Le mot est un peu réservé aux spécialistes du pari sur les courses de chevaux, je ne crois pas qu'il soit encore couramment utilisé pour "champ de courses". (et si tu n'avais pas mentionné les chevaux, j'aurais cru qu'il s'agissait d'argot et qu'il était allé travailler à Paris ).
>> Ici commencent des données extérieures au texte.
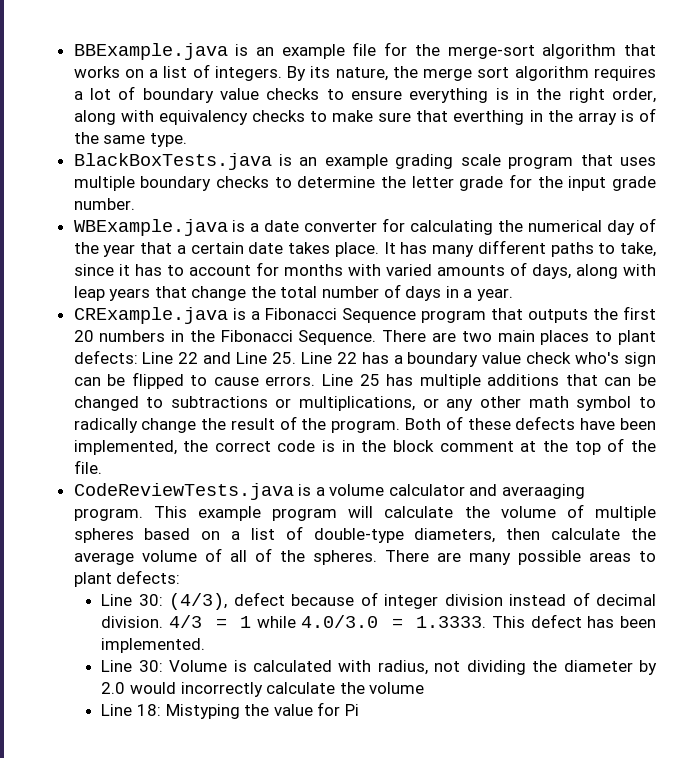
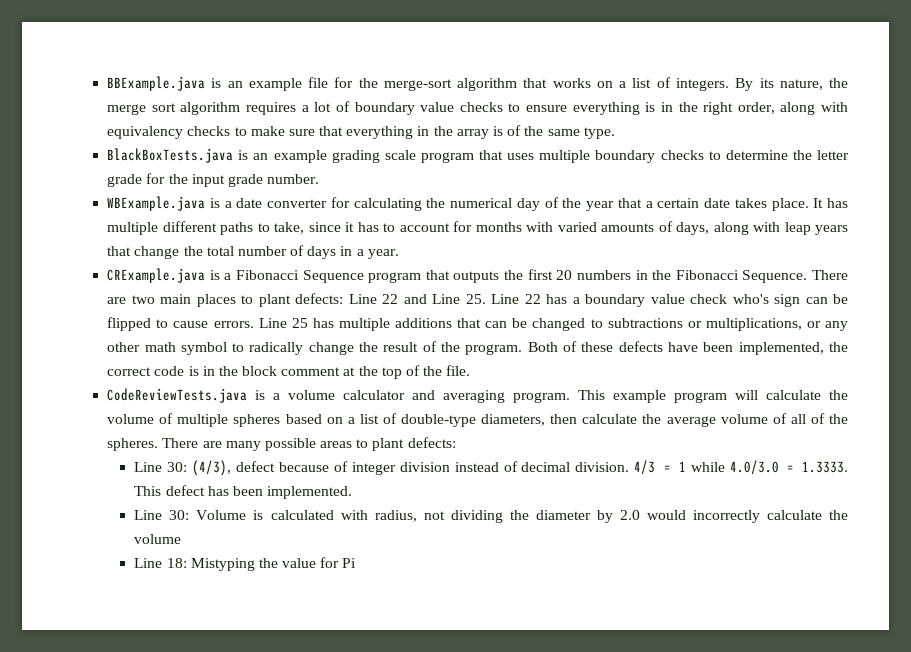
- By its nature, the merge sort algorithm requires a lot of boundary value checks to ensure everything is in the right order, along with equivalency checks to make sure that everthing in the array is of the same type.
+ By its nature, the merge sort algorithm requires a lot of boundary value checks to ensure everything is in the right order, along with equivalency checks to make sure that everything in the array is of the same type.
- It has many different paths to take, since it has to account for months with varied amounts of days, along with leap years that change the total number of days in a year.
+ It has multiple different paths to take, since it has to account for months with varied amounts of days, along with leap years that change the total number of days in a year.
- CodeReviewTests.java is a volume calculator and averaaging program.
+ CodeReviewTests.java is a volume calculator and averaging program.

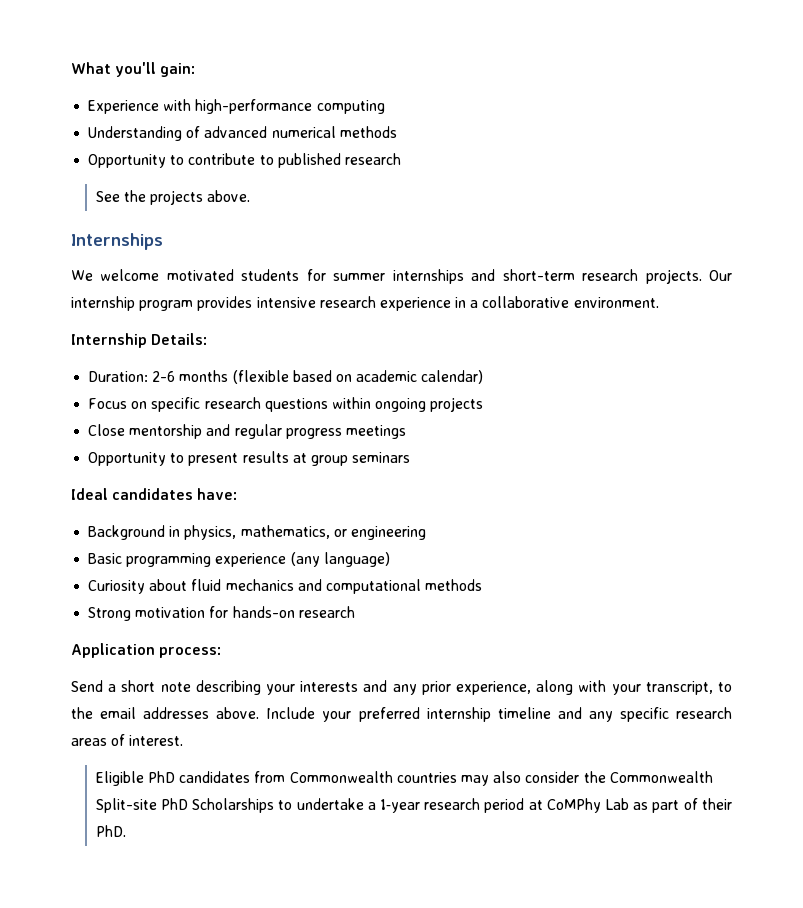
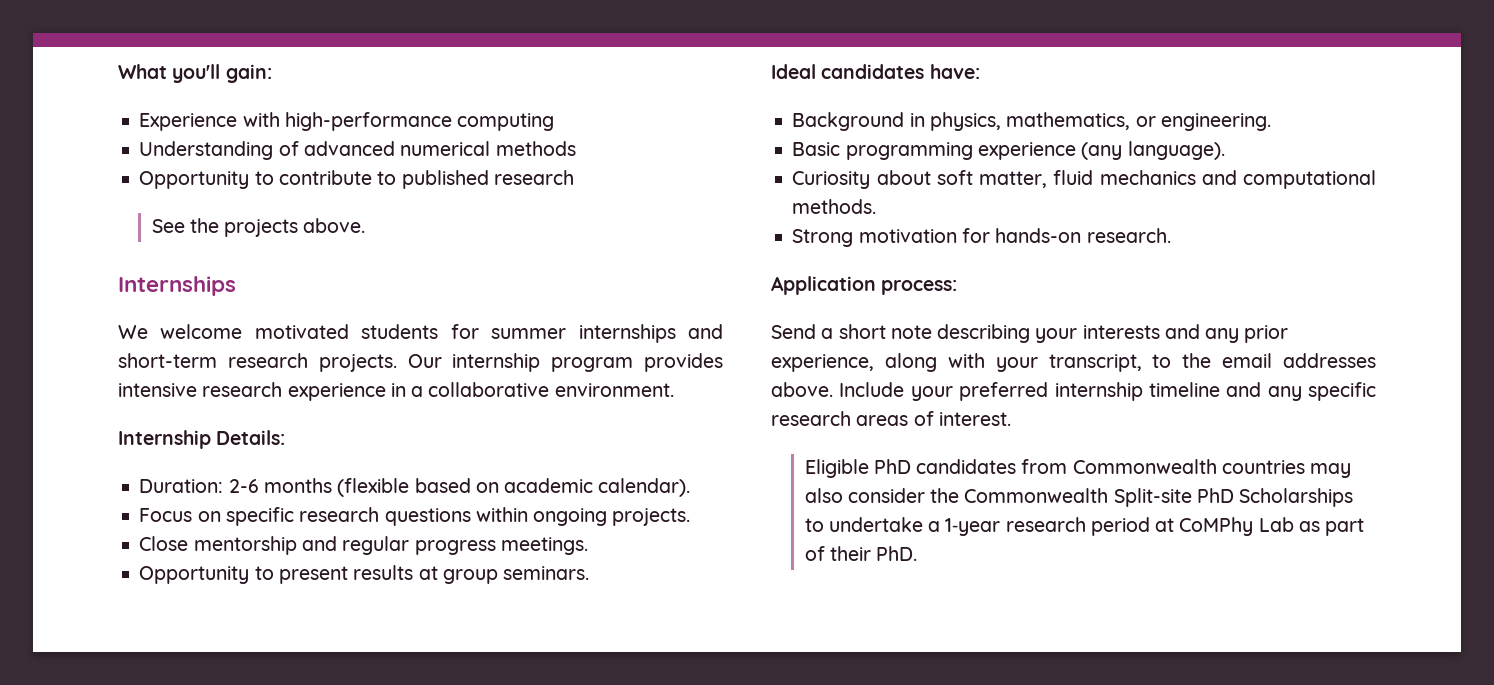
- Duration: 2-6 months (flexible based on academic calendar)
+ Duration: 2-6 months (flexible based on academic calendar).
- Focus on specific research questions within ongoing projects
+ Focus on specific research questions within ongoing projects.
- Close mentorship and regular progress meetings
+ Close mentorship and regular progress meetings.
- Opportunity to present results at group seminars
+ Opportunity to present results at group seminars.
- Background in physics, mathematics, or engineering
+ Background in physics, mathematics, or engineering.
- Basic programming experience (any language)
+ Basic programming experience (any language).
- Curiosity about fluid mechanics and computational methods
+ Curiosity about soft matter, fluid mechanics and computational methods.
- Strong motivation for hands-on research
+ Strong motivation for hands-on research.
"Parier sur", "miser sur" sont corrects, mais ce qui heurte un francophone dans ta phrase c'est la répétition de "sur". "A parié tout ce qu'il avait sur un cheval" est suffisant pour la compréhension.


----------



## Chimel

Punky Zoé said:


> "Parier sur", "miser sur" sont corrects, mais ce qui heurte un francophone dans ta phrase c'est la répétition de "sur". "A parié tout ce qu'il avait sur un cheval" est suffisant pour la compréhension.


Oui, mais tout ce qu'il avait sur lui n'est pas tout à fait la même chose que tout ce qu'il avait. De plus, ce qui me gêne surtout, c'est que "sur un cheval" soit placé trop loin du verbe (même dans ta proposition, cela devient à l'oreille "ce qu'il avait sur un cheval").
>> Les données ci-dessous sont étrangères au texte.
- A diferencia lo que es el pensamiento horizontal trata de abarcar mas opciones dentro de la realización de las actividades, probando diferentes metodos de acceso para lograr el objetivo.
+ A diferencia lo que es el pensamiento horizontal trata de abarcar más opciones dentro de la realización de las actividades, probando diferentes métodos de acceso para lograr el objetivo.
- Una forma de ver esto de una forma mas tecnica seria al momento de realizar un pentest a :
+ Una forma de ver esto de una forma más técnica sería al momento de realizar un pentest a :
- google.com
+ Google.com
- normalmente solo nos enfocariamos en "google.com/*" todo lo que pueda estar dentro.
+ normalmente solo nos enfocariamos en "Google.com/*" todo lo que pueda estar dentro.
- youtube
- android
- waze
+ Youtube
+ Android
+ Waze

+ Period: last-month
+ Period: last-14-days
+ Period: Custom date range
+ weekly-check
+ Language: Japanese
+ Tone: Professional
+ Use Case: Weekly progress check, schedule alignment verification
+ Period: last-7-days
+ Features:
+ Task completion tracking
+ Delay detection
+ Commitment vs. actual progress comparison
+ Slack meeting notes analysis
C'est pourquoi je proposerais:
Il a misé sur un cheval tout ce qu'il avait sur lui.


----------



## Chris' Spokesperson

Pourrait-on remplacer 'sur' avec, euh effectivement...'avec' ?

...tout ce qu'il avait avec lui...


----------



## Chimel

Pour de l'argent, on dit typiquement "sur": je n'ai pas d'argent sur moi.

Dès lors:
- il a misé tout ce qu'il avait sur lui: on comprend que ça ne peut être que de l'argent
- il a misé tout ce qu'il avait avec lui: on pourrait croire qu'il a aussi misé sa montre, des bijoux... par exemple


----------



## Chris' Spokesperson

Ah, merci beaucoup, j'ai ignoré cette nuance.


----------



## Nicomon

Bonjour,

et pourquoi pas... _tout ce qu'il avait dans les/ses poches_?
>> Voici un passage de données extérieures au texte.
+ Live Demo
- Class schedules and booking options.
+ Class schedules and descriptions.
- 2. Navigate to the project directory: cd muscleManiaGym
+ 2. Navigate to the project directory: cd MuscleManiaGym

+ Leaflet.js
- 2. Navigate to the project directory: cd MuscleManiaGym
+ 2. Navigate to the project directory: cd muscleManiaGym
Je n'aurais pas compris _turf _non plus, sans contexte. Pour moi turf est un mot anglais qui veut dire _pelouse/gazon_.

À part _champ de courses_, il y aurait _hippodrome_.  


> Piste et aménagements destinés aux courses de chevaux ou au sport hippique.


----------



## snarkhunter

Ce n'est sans doute qu'un détail sans beaucoup d'importance, mais...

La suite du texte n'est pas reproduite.